**Supplied entries:**
=== Begin Enclosure ===

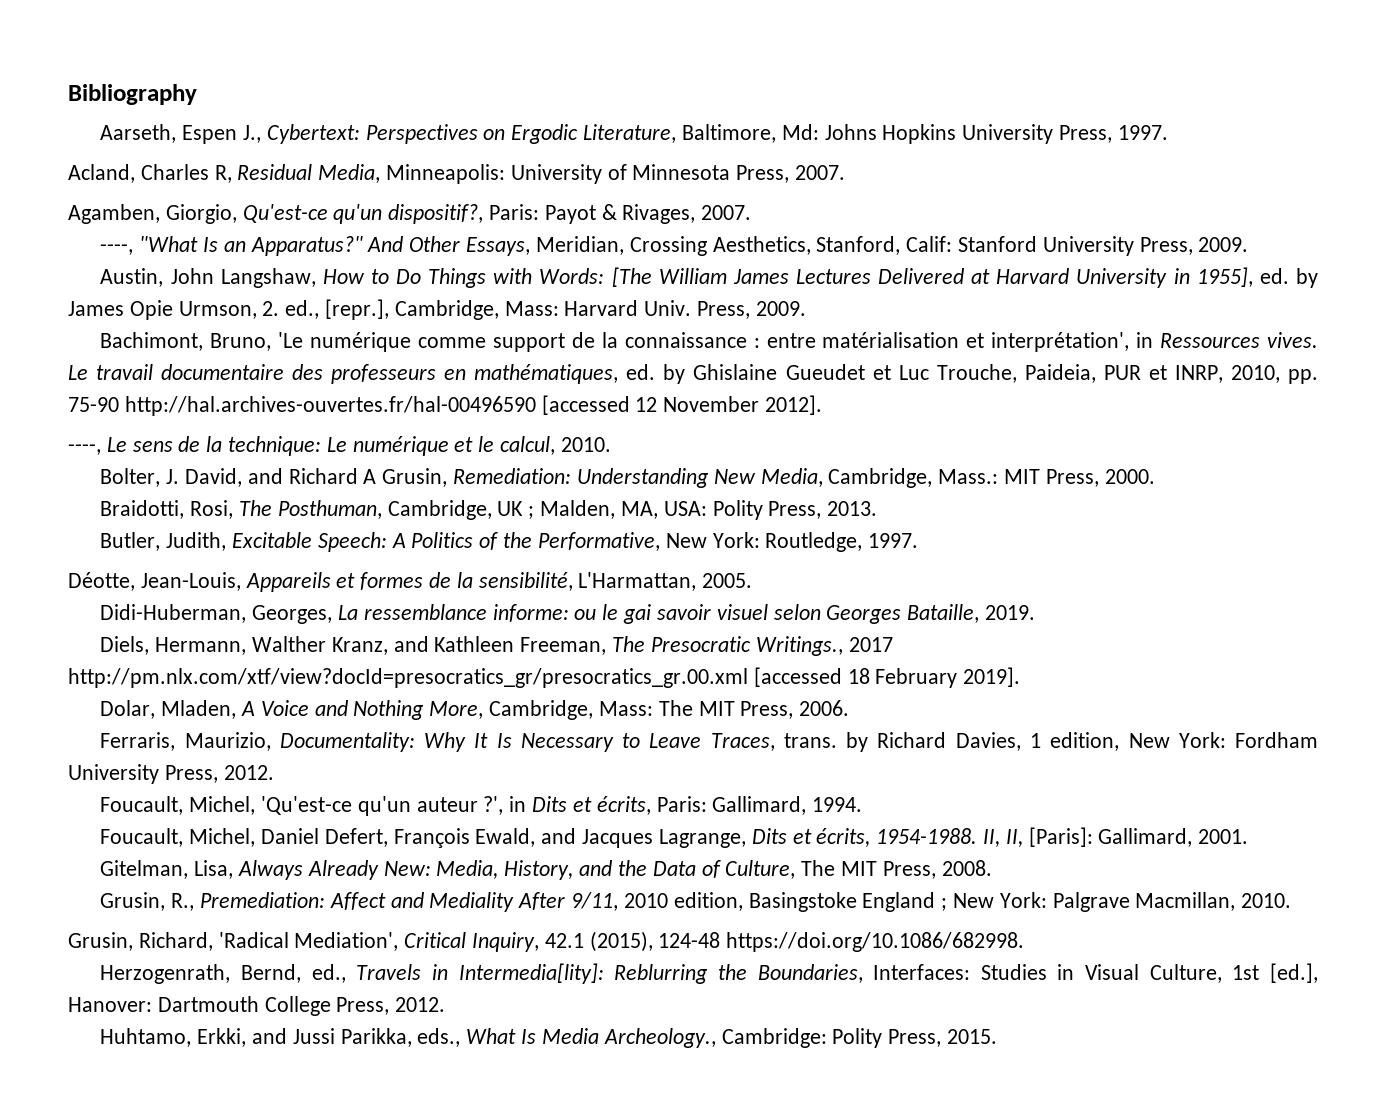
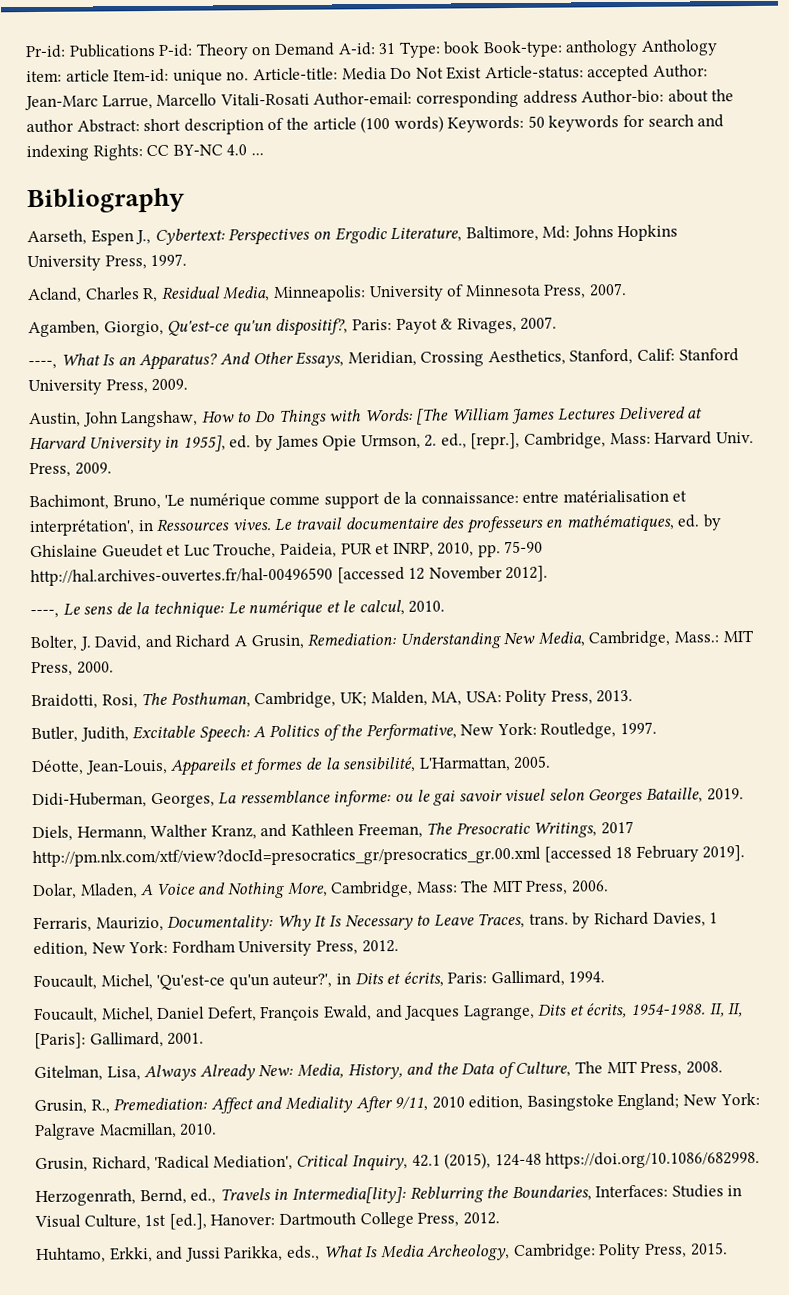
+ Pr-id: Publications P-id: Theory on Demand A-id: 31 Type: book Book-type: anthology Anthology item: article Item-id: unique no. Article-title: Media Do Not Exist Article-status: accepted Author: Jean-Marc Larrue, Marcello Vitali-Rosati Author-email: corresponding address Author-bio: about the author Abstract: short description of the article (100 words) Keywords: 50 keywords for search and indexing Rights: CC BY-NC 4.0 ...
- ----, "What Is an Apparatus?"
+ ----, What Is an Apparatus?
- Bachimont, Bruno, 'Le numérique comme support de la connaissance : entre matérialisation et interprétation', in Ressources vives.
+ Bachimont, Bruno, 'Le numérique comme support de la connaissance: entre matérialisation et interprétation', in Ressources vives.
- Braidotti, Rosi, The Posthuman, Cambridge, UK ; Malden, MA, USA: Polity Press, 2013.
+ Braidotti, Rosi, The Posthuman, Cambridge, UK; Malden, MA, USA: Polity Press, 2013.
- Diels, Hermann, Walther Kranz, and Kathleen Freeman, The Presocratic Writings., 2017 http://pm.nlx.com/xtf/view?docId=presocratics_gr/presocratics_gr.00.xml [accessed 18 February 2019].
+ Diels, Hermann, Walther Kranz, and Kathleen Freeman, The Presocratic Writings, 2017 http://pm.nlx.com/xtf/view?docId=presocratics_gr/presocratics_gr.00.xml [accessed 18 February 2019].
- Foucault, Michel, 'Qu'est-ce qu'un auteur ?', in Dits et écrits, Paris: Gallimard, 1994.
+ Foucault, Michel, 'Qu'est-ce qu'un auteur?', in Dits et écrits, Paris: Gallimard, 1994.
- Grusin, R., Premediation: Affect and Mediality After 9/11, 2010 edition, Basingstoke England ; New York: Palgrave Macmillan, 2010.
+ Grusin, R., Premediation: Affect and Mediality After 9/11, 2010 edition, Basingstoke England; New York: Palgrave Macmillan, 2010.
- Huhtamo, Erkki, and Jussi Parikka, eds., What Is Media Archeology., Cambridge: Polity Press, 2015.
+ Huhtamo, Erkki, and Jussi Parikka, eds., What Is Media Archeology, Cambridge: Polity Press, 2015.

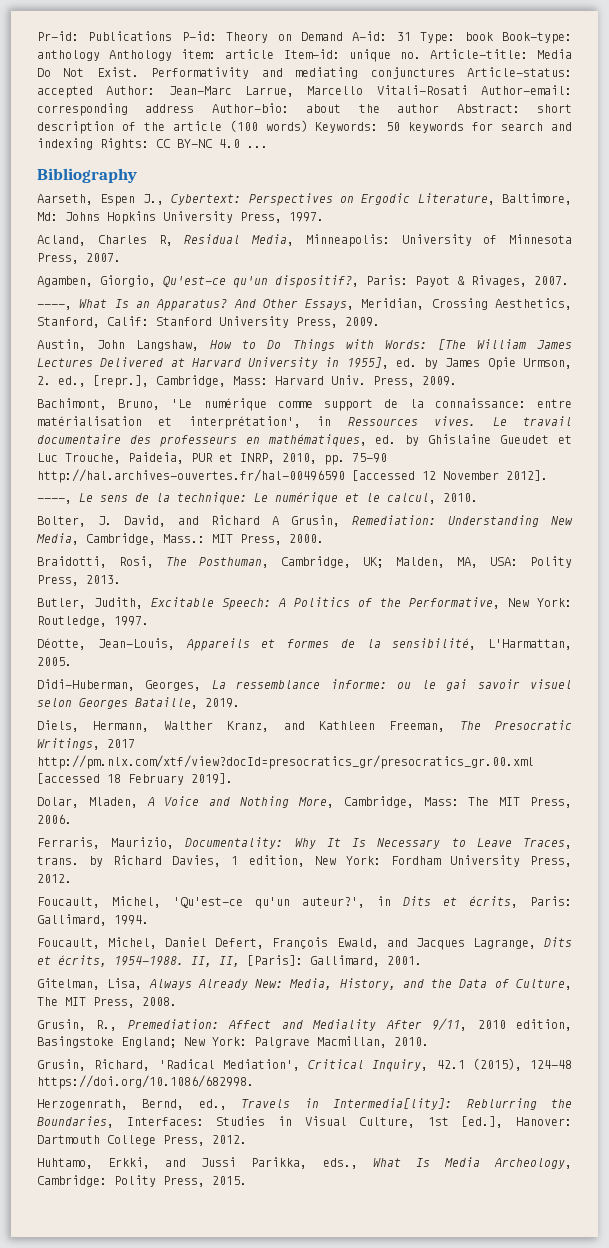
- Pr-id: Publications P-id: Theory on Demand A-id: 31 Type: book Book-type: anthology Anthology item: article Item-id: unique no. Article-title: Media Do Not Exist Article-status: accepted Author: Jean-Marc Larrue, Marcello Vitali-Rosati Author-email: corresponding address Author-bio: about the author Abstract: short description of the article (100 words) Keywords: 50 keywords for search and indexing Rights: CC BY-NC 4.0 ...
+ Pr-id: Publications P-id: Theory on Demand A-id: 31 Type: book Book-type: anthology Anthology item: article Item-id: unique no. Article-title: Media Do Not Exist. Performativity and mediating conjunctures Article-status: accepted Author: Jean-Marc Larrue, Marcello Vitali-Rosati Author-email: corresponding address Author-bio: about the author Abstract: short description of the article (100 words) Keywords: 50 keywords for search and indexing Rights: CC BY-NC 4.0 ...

=== End Enclosure ===
=== Begin Enclosure ===

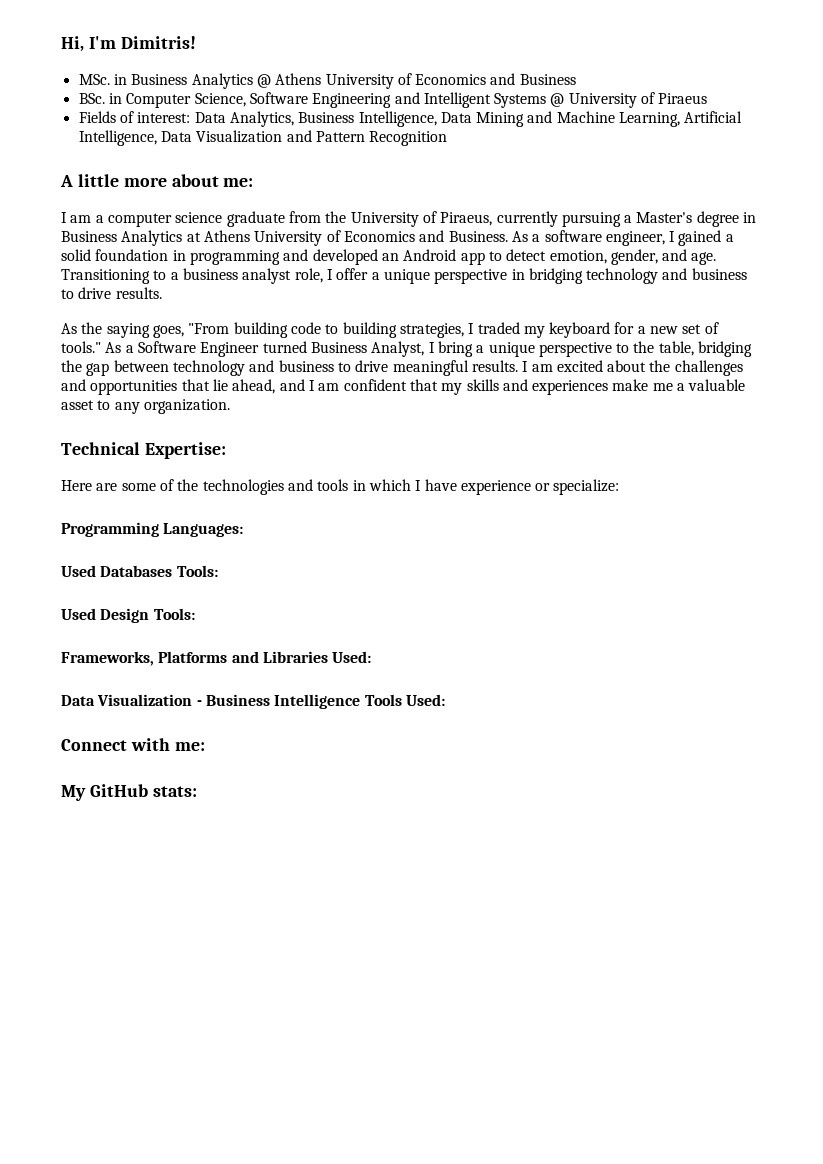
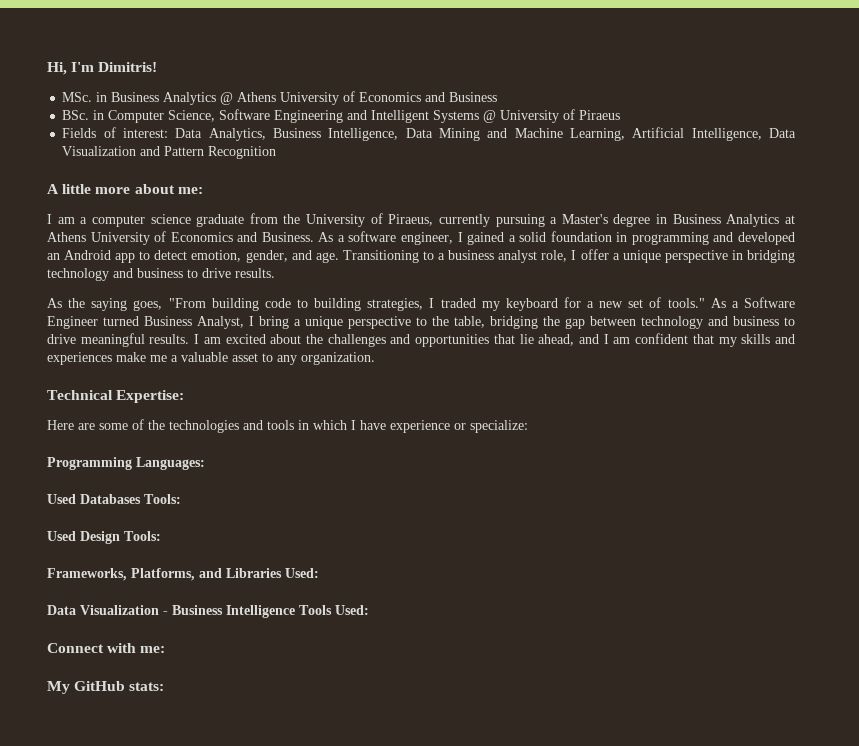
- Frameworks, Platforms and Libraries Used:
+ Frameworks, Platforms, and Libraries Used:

=== End Enclosure ===

**Your goal:** Copy out every line in the records where the word "Press" is found.

**Expected output:**
- Braidotti, Rosi, The Posthuman, Cambridge, UK ; Malden, MA, USA: Polity Press, 2013.
+ Braidotti, Rosi, The Posthuman, Cambridge, UK; Malden, MA, USA: Polity Press, 2013.
- Huhtamo, Erkki, and Jussi Parikka, eds., What Is Media Archeology., Cambridge: Polity Press, 2015.
+ Huhtamo, Erkki, and Jussi Parikka, eds., What Is Media Archeology, Cambridge: Polity Press, 2015.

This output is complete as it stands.